文章转自:boost::flat_map and its performance compared to map and unordered_map

have run a benchmark on different data structures very recently at my company so I feel I need to drop a word. It is very complicated to benchmark something correctly.

Benchmarking

On the web we rarely find (if ever) a well engineered benchmark. Until today I only found benchmarks that were done the journalist way (pretty quickly and sweeping dozens of variables under the carpet).

1) You need to consider about cache warming

Most people running benchmarks are afraid of timer discrepancy, therefore they run their stuff thousands of times and take the whole time, they just are careful to take the same thousand of times for every operation, and then consider that comparable.

The truth is, in real world it makes little sense, because your cache will not be warm, and your operation will likely be called just once. Therefore you need to benchmark using RDTSC, and time stuff calling them once only. Intel has made a paper describing how to use RDTSC (using a cpuid instruction to flush the pipeline, and calling it at least 3 times at the beginning of the program to stabilize it).

2) rdtsc accuracy measure

I also recommend doing this:

u64 g_correctionFactor;  // number of clocks to offset after each measurment to remove the overhead of the measurer itself.
u64 g_accuracy;

static u64 const errormeasure = ~((u64)0);

#ifdef _MSC_VER
#pragma intrinsic(__rdtsc)
inline u64 GetRDTSC()
{
    int a[4];
    __cpuid(a, 0x80000000);  // flush OOO instruction pipeline
    return __rdtsc();
}

inline void WarmupRDTSC()
{
    int a[4];
    __cpuid(a, 0x80000000);  // warmup cpuid.
    __cpuid(a, 0x80000000);
    __cpuid(a, 0x80000000);

    // measure the measurer overhead with the measurer (crazy he..)
    u64 minDiff = LLONG_MAX;
    u64 maxDiff = 0;   // this is going to help calculate our PRECISION ERROR MARGIN
    for (int i = 0; i < 80; ++i)
    {
        u64 tick1 = GetRDTSC();
        u64 tick2 = GetRDTSC();
        minDiff = Aska::Min(minDiff, tick2 - tick1);   // make many takes, take the smallest that ever come.
        maxDiff = Aska::Max(maxDiff, tick2 - tick1);
    }
    g_correctionFactor = minDiff;

    printf("Correction factor %llu clocks\n", g_correctionFactor);

    g_accuracy = maxDiff - minDiff;
    printf("Measurement Accuracy (in clocks) : %llu\n", g_accuracy);
}
#endif

This is a discrepancy measurer, and it will take the minimum of all measured values, to avoid to get a -10**18 (64 bits first negatives values) from time to time.

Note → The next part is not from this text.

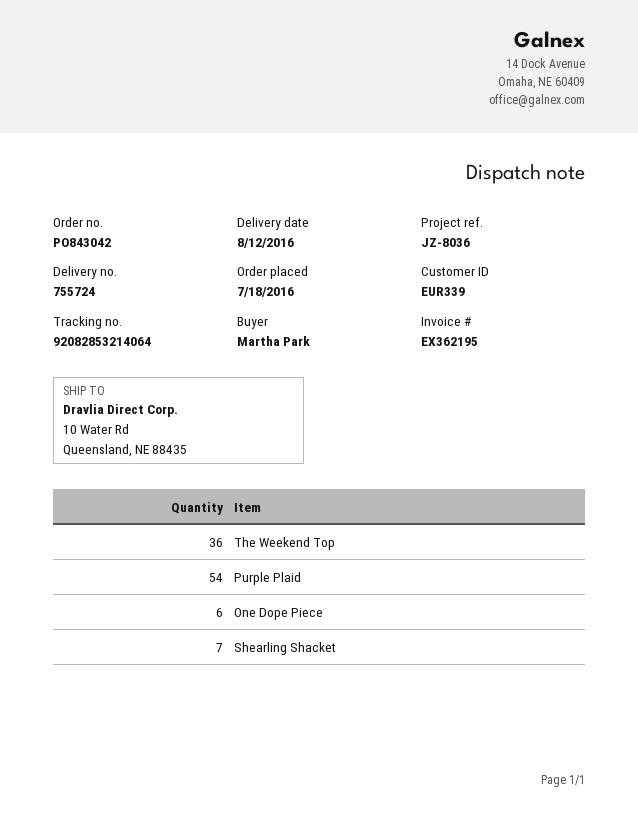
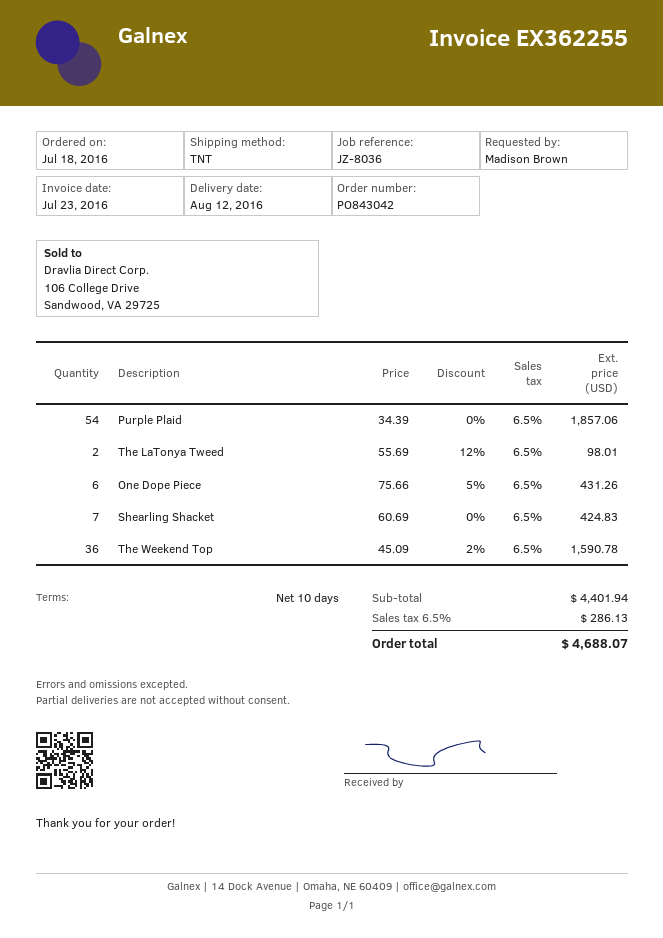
invoice number: EX362195 -> EX362255
ordered by: Martha Park -> Madison Brown
The LaTonya Tweed: none -> 2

Notice the use of intrinsics and not inline assembly. First inline assembly is rarely supported by compilers nowadays, but much worse of all, the compiler creates a full ordering barrier around inline assembly because it cannot static analyze the inside, so this is a problem to benchmark real world stuff, especially when calling stuff just once. So an intrinsic is suited here, because it doesn’t break the compiler free-re-ordering of instructions.

3) parameters

The last problem is people usually test for too few variations of the scenario. A container performance is affected by:

  1. Allocator
  2. size of contained type
  3. cost of implementation of copy operation, assignment operation, move operation, construction operation, of the contained type.
  4. number of elements in the container (size of the problem)
  5. type has trivial 3.-operations
  6. type is POD

Point 1 is important because containers do allocate from time to time, and it matters a lot if they allocate using the CRT “new” or some user defined operation, like pool allocation or freelist or other…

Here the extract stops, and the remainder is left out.